Когда я вернулся ближе к вечеру, Оля уже отмякла. Она сидела на крыльце дома и вычёсывала Рикошета специальной щёткой, которую только что привёз курьер вместе с кормом. Рикошет вертелся и пытался схватить Олю за руку. Я сел рядом. Вечер был душным. Пахло яблоневым цветом и пирогом на кухне.

– Это хачапури, – уточнила Оля. Она делала замечательные хачапури: плавленный сыр в них тянулся, как рыбацкие сети.

Рассказ о посёлке вызвал у Оли странную, несвойственную ей тревогу.

– Разве могут люди так просто умирать? Это же привлекает внимание. Я знаю, как это заведено в минздраве. Их бы замучили проверками.

– Их и замучили. Лет двадцать назад. И ничего не нашли.

– Детская смертность на особом контроле. Если там болеют дети, нужно искать.

– Не знаю, – я толкнул её плечом. – Да ладно, чего ты напряглась? Разберёмся. Я же занялся.

Рикошет улучил момент и вырвался, побежав искать оранжевый мячик под беседкой.

– А что ты найдёшь, если столько проверок было? – спросила Оля.

– Есть у меня теория.

– Ты всё про эту ограду в лесу?

– Да. Эта ограда называется ФГКУ «Комбинат „Заря“». И это не комбинат и не склады. Это могильник радиоактивных отходов.

– Что? Откуда ты знаешь?

– Не знаю, но похоже на это. Ну, как сказать… Филино – территория для экспериментов. То их гербицидами потравили, то гептилом, а потом, видимо, совсем списали.

Рикошет рыл лапой под беседкой.

– Не лез бы ты в это дело, – сказала Оля. – Если это могильник, его наверняка охраняют. И рассказывать о нём нельзя.

– Верно. Пусть подыхают.

Клятва Гиппократа зашевелилась в Оле. Она завелась:

– Я не про то. Надо как-то по-другому.

– Как?

Оля пожала плечами. Рикошет вернулся с мячиком в зубах.

* * *

В воскресенье мы сдали Ваську родителям Оли и предались безудержному шопингу, который закончился ничем. Так бывает, когда у тебя есть настроение что-то купить. Вот когда его нет, хорошие вещи соблазняют с каждой витрины, но когда ты поехал за ними, они прячутся, как грибы.

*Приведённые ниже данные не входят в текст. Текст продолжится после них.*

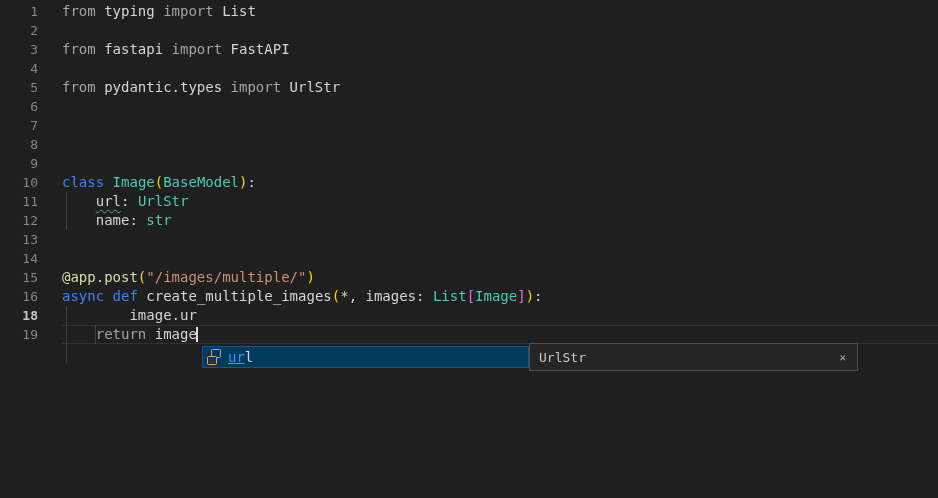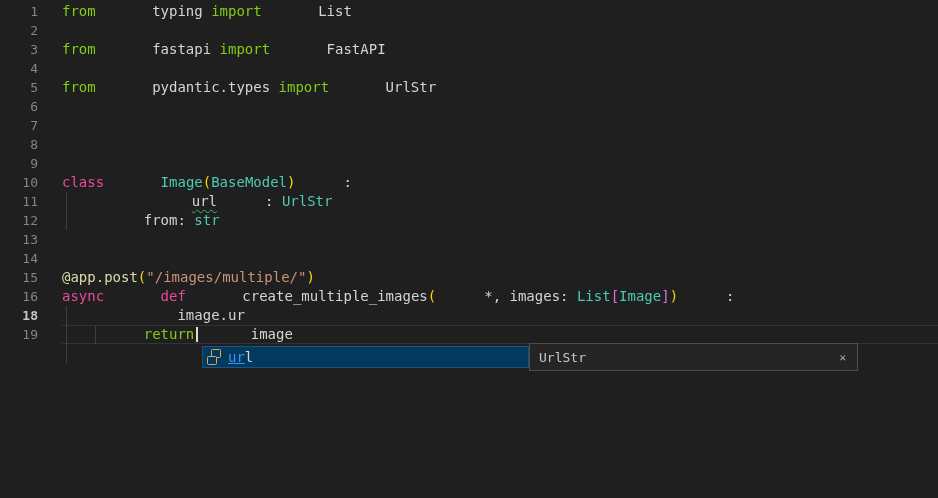--- a/index.html
+++ b/index.html
@@ -21,7 +21,7 @@
   
   .tok-fg{color:#d4d4d4;margin-left:48px;}
   .tok-kw{color:#ec4899;margin-top:36px;}
-  .tok-mag{color:#84cc16;}
+  .tok-mag{color:#a3a3a3;}
   .tok-ty{color:#4ec9b0;}
   .tok-fn{color:#dcdcaa;}
   .tok-str{color:#ce9178;}

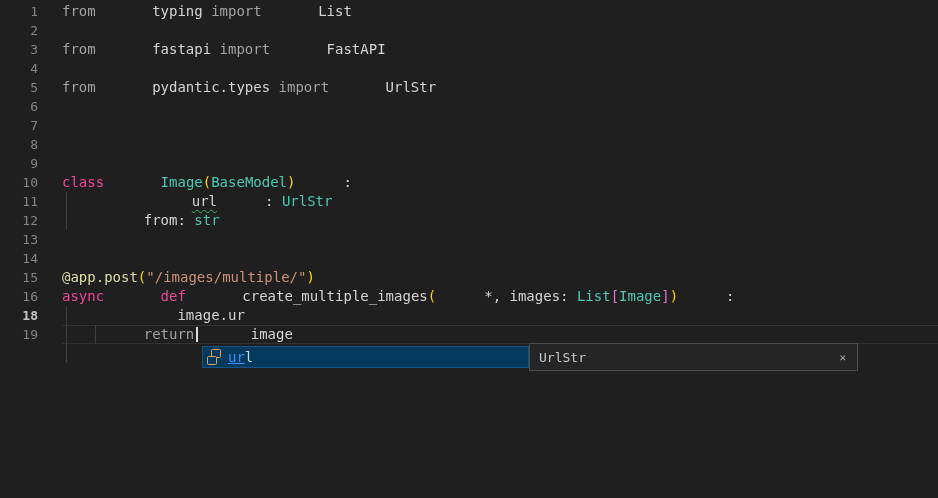--- a/index.html
+++ b/index.html
@@ -19,7 +19,7 @@
   .gutter.active{color:#c6c6c6;font-weight:bold;}
   .code{padding-left:24px;white-space:pre;color:#d4d4d4;}
   
-  .tok-fg{color:#d4d4d4;margin-left:48px;}
+  .tok-fg{color:#d4d4d4;}
   .tok-kw{color:#ec4899;margin-top:36px;}
   .tok-mag{color:#a3a3a3;}
   .tok-ty{color:#4ec9b0;}

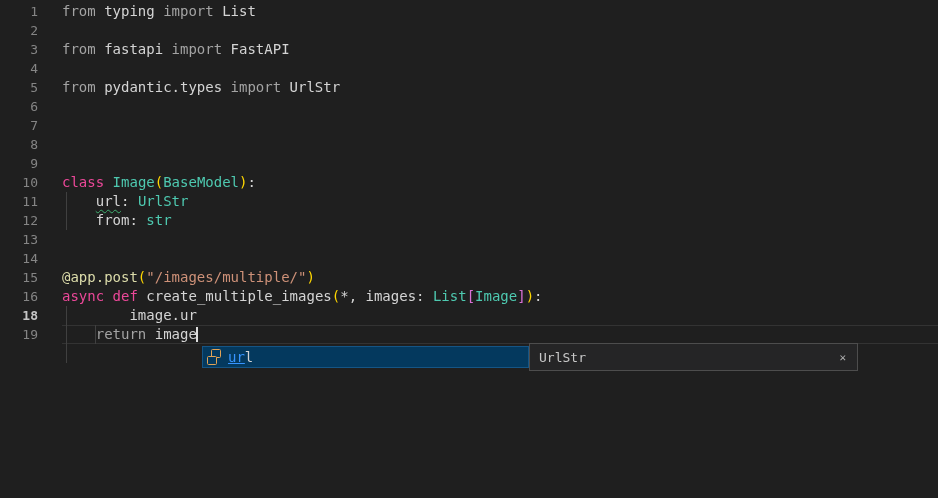--- a/index.html
+++ b/index.html
@@ -20,7 +20,7 @@
   .code{padding-left:24px;white-space:pre;color:#d4d4d4;}
   
   .tok-fg{color:#d4d4d4;}
-  .tok-kw{color:#ec4899;margin-top:36px;}
+  .tok-kw{color:#3b82f6;margin-top:36px;}
   .tok-mag{color:#a3a3a3;}
   .tok-ty{color:#4ec9b0;}
   .tok-fn{color:#dcdcaa;}

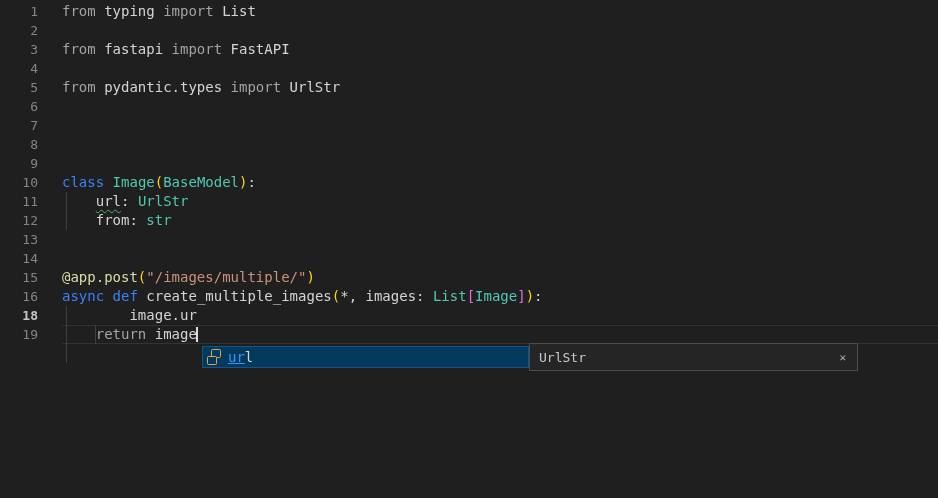--- a/index.html
+++ b/index.html
@@ -134,7 +134,7 @@
       </div>
       <div class="row">
         <div class="gutter">12</div>
-        <div class="code"><span class="tok-fg">    from: </span><span class="tok-ty">str</span></div>
+        <div class="code"><span class="tok-fg">    name: </span><span class="tok-ty">str</span></div>
       </div>
       <div class="row">
         <div class="gutter">13</div>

Блузки, которые прикидывала на себя Оля, были не того размера, слишком цветастые, чересчур мрачные. Джинсы висели на мне так, словно я мерил их в подгузниках. Я так утомился от примерки, что, в конце концов, выбрал свои же джинсы, приняв их в общей куче за единственные более-менее удачные.

Мы сходили в кино, но и фильм оказался довольно примитивным, про агента ФБР и маньяка, которые спешили к предсказуемой развязке так, словно во время съёмок их не пускали в туалет. Сценарии подобных фильмов, вероятно, пишутся азбукой Морзе, а недостатки операторской работы скрадывают ночные съёмки, будто в их мире дня просто не существует.

Это не испортило настроения, напротив, мы отдали дань дурным идеям и пошли обедать в фуд-зону на верхнем этаже торгового центра. Оле захотелось съесть какой-нибудь жуткий тошнотик, и она действительно заказала сосиску в тесте, заявив, что это напоминает ей молодость. То есть времена пятилетней давности.

Я ненавидел шопинг, но отдавшись этому бестолковому занятию с головой и потерпев фиаско, я хотя бы имел право заявить «ну, я же предупреждал».

Мы строили планы на вечер. Было бы хорошо купить две бутылки сухого красного вина, вытащить в сад кухонный телевизор, кресла и небольшой столик, разложить на нём сыры и охотничьи колбаски, замотаться в пледы и смотреть какой-нибудь бесконечный сериал. Оля голосовала за «Игру престолов», я склонялся к Breaking Bad. Оля была не прочь посмотреть старый советский фильм, но здесь наши вкусы расходились, потому что ей нравились комедии, которые я не выносил, а я любил меланхоличные картины вроде «Доживём до понедельника».